◆ **What this task involves**
Your task is to quote the listing below exactly, beginning with its first line and ending on the line bearing "padding-left: 28px ->".

◆ **Supplied entries**

○ ○ ○

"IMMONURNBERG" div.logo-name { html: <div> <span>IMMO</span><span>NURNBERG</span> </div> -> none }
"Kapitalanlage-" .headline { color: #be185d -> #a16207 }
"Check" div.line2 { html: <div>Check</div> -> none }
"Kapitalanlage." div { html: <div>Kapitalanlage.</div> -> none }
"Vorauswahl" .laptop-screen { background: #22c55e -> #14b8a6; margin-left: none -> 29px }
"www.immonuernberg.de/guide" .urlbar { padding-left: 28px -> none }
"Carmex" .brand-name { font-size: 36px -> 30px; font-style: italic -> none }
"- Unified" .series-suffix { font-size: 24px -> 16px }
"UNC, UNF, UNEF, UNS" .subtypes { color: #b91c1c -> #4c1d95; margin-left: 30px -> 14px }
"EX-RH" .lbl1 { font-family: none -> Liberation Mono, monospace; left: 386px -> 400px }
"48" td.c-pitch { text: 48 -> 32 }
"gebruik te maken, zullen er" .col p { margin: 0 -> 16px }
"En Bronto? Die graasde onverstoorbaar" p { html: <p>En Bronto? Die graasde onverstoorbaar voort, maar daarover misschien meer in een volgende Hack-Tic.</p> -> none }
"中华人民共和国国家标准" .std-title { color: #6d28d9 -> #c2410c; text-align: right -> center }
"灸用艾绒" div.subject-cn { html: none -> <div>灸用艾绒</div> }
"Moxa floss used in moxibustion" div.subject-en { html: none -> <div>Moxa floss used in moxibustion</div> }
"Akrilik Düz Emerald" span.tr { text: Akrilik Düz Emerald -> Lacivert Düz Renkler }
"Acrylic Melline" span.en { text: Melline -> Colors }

○ ○ ○

◆ **Exercise result**
"IMMONURNBERG" div.logo-name { html: <div> <span>IMMO</span><span>NURNBERG</span> </div> -> none }
"Kapitalanlage-" .headline { color: #be185d -> #a16207 }
"Check" div.line2 { html: <div>Check</div> -> none }
"Kapitalanlage." div { html: <div>Kapitalanlage.</div> -> none }
"Vorauswahl" .laptop-screen { background: #22c55e -> #14b8a6; margin-left: none -> 29px }
"www.immonuernberg.de/guide" .urlbar { padding-left: 28px -> none }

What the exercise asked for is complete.